Scurdammoce ’o passato. Matteo Renzi alla fine ieri è arrivato a Salerno per una giornata di photo-opportunity con il candidato del Pd Vincenzo De Luca, quello che dovrà diventare «il sindaco della Campania». Se vincerà, l’uomo gli darà grattacapi da subito: in forza della legge Severino potrebbe non sedere sulla poltrona di Santa Lucia. Del resto il segretario-presidente non lo ha voluto nel suo governo e lo ha tenuto a distanza finché ha potuto, nonostante il sindaco di Salerno facesse minacciose professioni di fede renziana. «La mia una vittoria contro Renzi?», aveva detto il giorno dopo il successo ai gazebo, «ma se sono il principale elettore in Campania e l’azionista di riferimento di Renzi». Vero: alle primarie del 2013 De Luca ha spostato su Renzi il 71 per cento dei consensi della sua città, facendone la terza più renziana dopo Taranto e Sassari. E a Enrico Letta che dice «se Berlusconi lo avesse candidato, il Pd sarebbe in piazza», il premier ha agio di rispondere: «Sono gli stessi dirigenti che vennero in processione qui per chiedere che De Luca sostenesse Bersani», o «nelle cui mani De Luca ha giurato come viceministro».

Comunque sia, la rottamazione non si ferma a Salerno. Ora Renzi deve fare di tutto perché il 31 maggio vinca e gli consegni una delle regioni in bilico. Così ieri il premier ha esagerato: «Se la Campania sarà amministrata nei prossimi anni come è stata amministrata Salerno il Pil del nostro Paese crescerà dallo 0,5 per cento all’1», ha detto, «in questa campagna elettorale non pensiamo alle dinamiche del Pd. In questi dieci giorni, pancia a terra e testa alta, andate a far capire alle persone che questa campagna elettorale non è quella di De Luca o del Pd ma quella in cui si decide il futuro». Vero: ma nel futuro della Campania c’è il rischio di non avere un presidente, benché votato. E comunque non è facile per l’attivista dem procedere «a testa alta». I nomi degli «impresentabili» nelle liste collegate a De Luca, fra fascisti dichiarati e amici dell’ex sottosegretario Cosentino, e bocciati dallo stesso Renzi, sono ormai la barzelletta nazionale. La commissione antimafia ne avrebbe già ’attenzionati’ almeno due. Ma è un’approssimazione per difetto: secondo la giornalista anticamorra e senatrice Pd Rosaria Capacchione nelle liste c’è «un potpourri di impresentabili, di trasformisti, di opportunisti, di oppositori strenui e feroci dei migliori uomini che il Pd aveva messo in campo, appena un anno fa, nei territori devastati dalla camorra e dagli scempi ambientali». E ha voglia Renzi di sostenere che «nel Pd non ci sono impresentabili. Punto», come ha detto ieri Renzi al Mattino. «Con gli impresentabili non ci si collega, è l’abc dell’etica della politica», ha sentenziato l’ex sindaca di Napoli Rosa Russo Iervolino. In caso di vittoria gli «impresentabili» potrebbero diventare consiglieri determinanti per la maggioranza a guida Pd.

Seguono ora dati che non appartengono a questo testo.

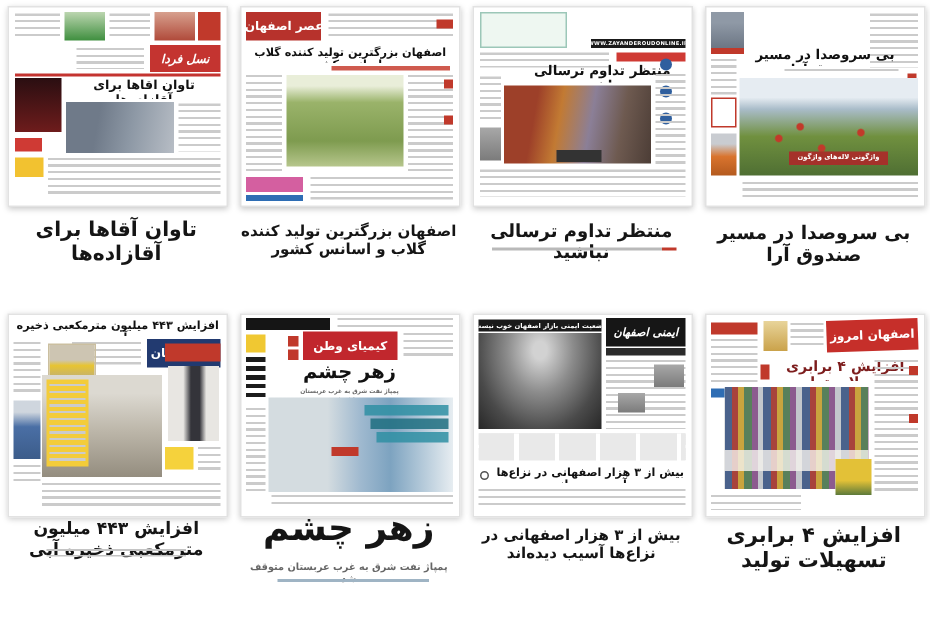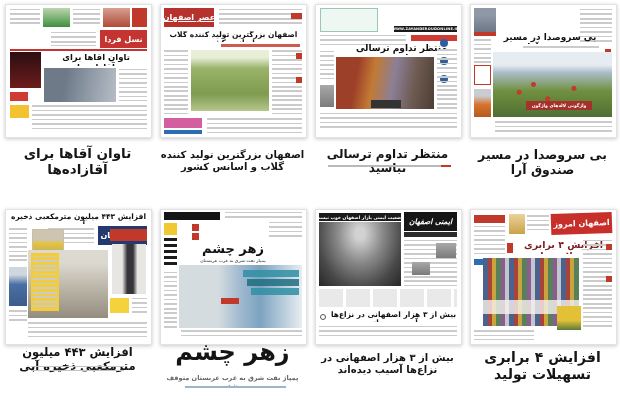--- a/index.html
+++ b/index.html
@@ -50,37 +50,37 @@
 
 <div class="grid">
 
   <div class="cell">
     <div class="thumb">
       <div class="ln" style="left:4px;top:4px;width:30px;height:17px;"></div>
       <div class="bx" style="left:37px;top:3px;width:27px;height:19px;background:linear-gradient(180deg,#bcd6b0,#3f8f3f);"></div>
       <div class="ln" style="left:67px;top:4px;width:27px;height:17px;"></div>
       <div class="bx" style="left:97px;top:3px;width:27px;height:19px;background:linear-gradient(180deg,#d7a08e,#b04a3a);"></div>
       <div class="bx" style="left:126px;top:3px;width:15px;height:19px;background:#c0392b;"></div>
-      <div class="mast" style="left:94px;top:25px;width:47px;height:18px;background:#c43430;font-size:8px;">نسل فردا</div>
+      <div class="mast" style="left:94px;top:25px;width:47px;height:18px;background:#c43430;font-size:8px;font-style:italic;">نسل فردا</div>
       <div class="ln" style="left:45px;top:27px;width:45px;height:14px;"></div>
       <div class="bx" style="left:4px;top:44px;width:137px;height:1.5px;background:#c43430;"></div>
       <div class="hl" style="left:40px;top:48px;width:100px;height:13px;font-size:8.5px;">تاوان آقاها برای آقازاده‌ها</div>
       <div class="ph ph-dark" style="left:4px;top:47px;width:31px;height:36px;"></div>
       <div class="ph ph-suits" style="left:38px;top:63px;width:72px;height:34px;"></div>
       <div class="ln" style="left:113px;top:64px;width:28px;height:32px;"></div>
       <div class="bx" style="left:4px;top:87px;width:18px;height:9px;background:#cf3a34;"></div>
       <div class="bx" style="left:4px;top:100px;width:19px;height:13px;background:#f2c230;"></div>
       <div class="ln" style="left:26px;top:100px;width:115px;height:26px;"></div>
     </div>
     <div class="caption" style="font-size:13.5px;">تاوان آقاها برای آقازاده‌ها</div>
   </div>
 
   <div class="cell">
     <div class="thumb">
-      <div class="mast" style="left:3px;top:3px;width:50px;height:19px;background:#b7322c;font-size:8px;text-decoration:underline;">عصر اصفهان</div>
+      <div class="mast" style="left:3px;top:3px;width:50px;height:19px;background:#b7322c;font-size:8px;">عصر اصفهان</div>
       <div class="ln" style="left:58px;top:4px;width:83px;height:16px;"></div>
       <div class="bx" style="left:130px;top:8px;width:11px;height:6px;background:#c0392b;"></div>
       <div class="hl" style="left:5px;top:26px;width:135px;height:11px;font-size:7.5px;">اصفهان بزرگترین تولید کننده گلاب و اسانس کشور</div>
       <div class="bx" style="left:60px;top:39px;width:79px;height:2.5px;background:#cf5a4e;"></div>
       <div class="ph ph-field" style="left:30px;top:45px;width:78px;height:61px;"></div>
       <div class="ln" style="left:111px;top:45px;width:30px;height:64px;"></div>
       <div class="bx" style="left:135px;top:48px;width:6px;height:6px;background:#c0392b;"></div>
       <div class="bx" style="left:135px;top:72px;width:6px;height:6px;background:#c0392b;"></div>
       <div class="ln" style="left:3px;top:45px;width:24px;height:64px;"></div>
       <div class="bx" style="left:3px;top:113px;width:38px;height:10px;background:#d45fa0;"></div>
@@ -150,20 +150,21 @@
     <div class="caption" style="font-size:11.5px;">افزایش ۴۴۳ میلیون مترمکعبی ذخیره آبی</div>
     <div class="cap-sub" style="top:160px;"></div>
   </div>
 
   <div class="cell row2">
     <div class="thumb">
       <div class="bx" style="left:3px;top:2px;width:56px;height:8px;background:#151515;"></div>
       <div class="ln" style="left:64px;top:2px;width:77px;height:8px;"></div>
       <div class="bx" style="left:31px;top:14px;width:7px;height:7px;background:#c0392b;"></div>
       <div class="bx" style="left:31px;top:23px;width:7px;height:7px;background:#c0392b;"></div>
+      <div class="mast" style="left:41px;top:11px;width:63px;height:19px;background:#c1272d;font-size:8px;">کیمیای وطن</div>
       <div class="ln" style="left:108px;top:12px;width:33px;height:17px;"></div>
       <div class="hl" style="left:40px;top:32px;width:64px;height:16px;font-size:13px;">زهر چشم</div>
       <div class="sub-small" style="left:38px;top:48px;width:68px;font-size:4px;">پمپاژ نفت شرق به غرب عربستان متوقف شد</div>
       <div class="ph ph-hall" style="left:18px;top:55px;width:123px;height:63px;"></div>
       <div class="bx" style="left:82px;top:60px;width:56px;height:7px;background:rgba(47,143,163,.85);"></div>
       <div class="bx" style="left:86px;top:69px;width:52px;height:7px;background:rgba(31,110,128,.85);"></div>
       <div class="bx" style="left:90px;top:78px;width:48px;height:7px;background:rgba(47,143,163,.85);"></div>
       <div class="bx" style="left:60px;top:88px;width:18px;height:6px;background:#c0392b;"></div>
       <div class="bx" style="left:3px;top:13px;width:13px;height:12px;background:#f0c832;"></div>
       <div class="bx" style="left:3px;top:28px;width:13px;height:30px;background:repeating-linear-gradient(180deg,#1c1c1c 0 3px,#fff 3px 6px);"></div>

Pasticci democratici, ci penserà a urne chiuse. Intanto c’è da riempirle, le urne. Ieri Renzi ha fatto la sua parte a fianco del suo candidato per oscurare il più possibile la contemporanea e tristanzuola visita di Silvio Berlusconi in sostegno del candidato del centrodestra Caldoro: prima tappa il sito di compostaggio di Sardone («L’espressione Terra dei Fuochi alla fine di questa legislatura dovrà appartenere al passato. L’esperienza di Salerno dimostra che si può gestire il ciclo dei rifiuti facendo entrare le idee e lasciando fuori la camorra»). Poi aperitivo in terrazza al porto turistico della Marina di Arechi, poi la Cittadella giudiziaria, e infine l’incontro con la stampa accompagnato all’ingresso dai fischi dei precari della scuola e dei centri sociali. Qui ha visto una delegazione di lavoratori della Whirlpool-ex Indesit di Carinaro, 800 ’esuberi’ dichiarati alla fine di un’operazione di acquisizione che Renzi aveva definito «fantastica». A Caserta i loro compagni urlavano «chi non sta con i lavoratori sta con i camorristi. Renzi scelga da che parte stare».

Lui sta con De Luca: «Alla fine di questa campagna elettorale non bisogna contare il numero delle regioni vinte ma quanti posti di lavoro riusciremo a mettere in piedi. Bisogna avere il coraggio di dire che se l’Italia non riparte è perché nel Sud abbiamo un elenco di problemi irrisolti». Alcuni dei quali sono appunto le «operazioni fantastiche» modello Whirpool, benedette dal suo governo.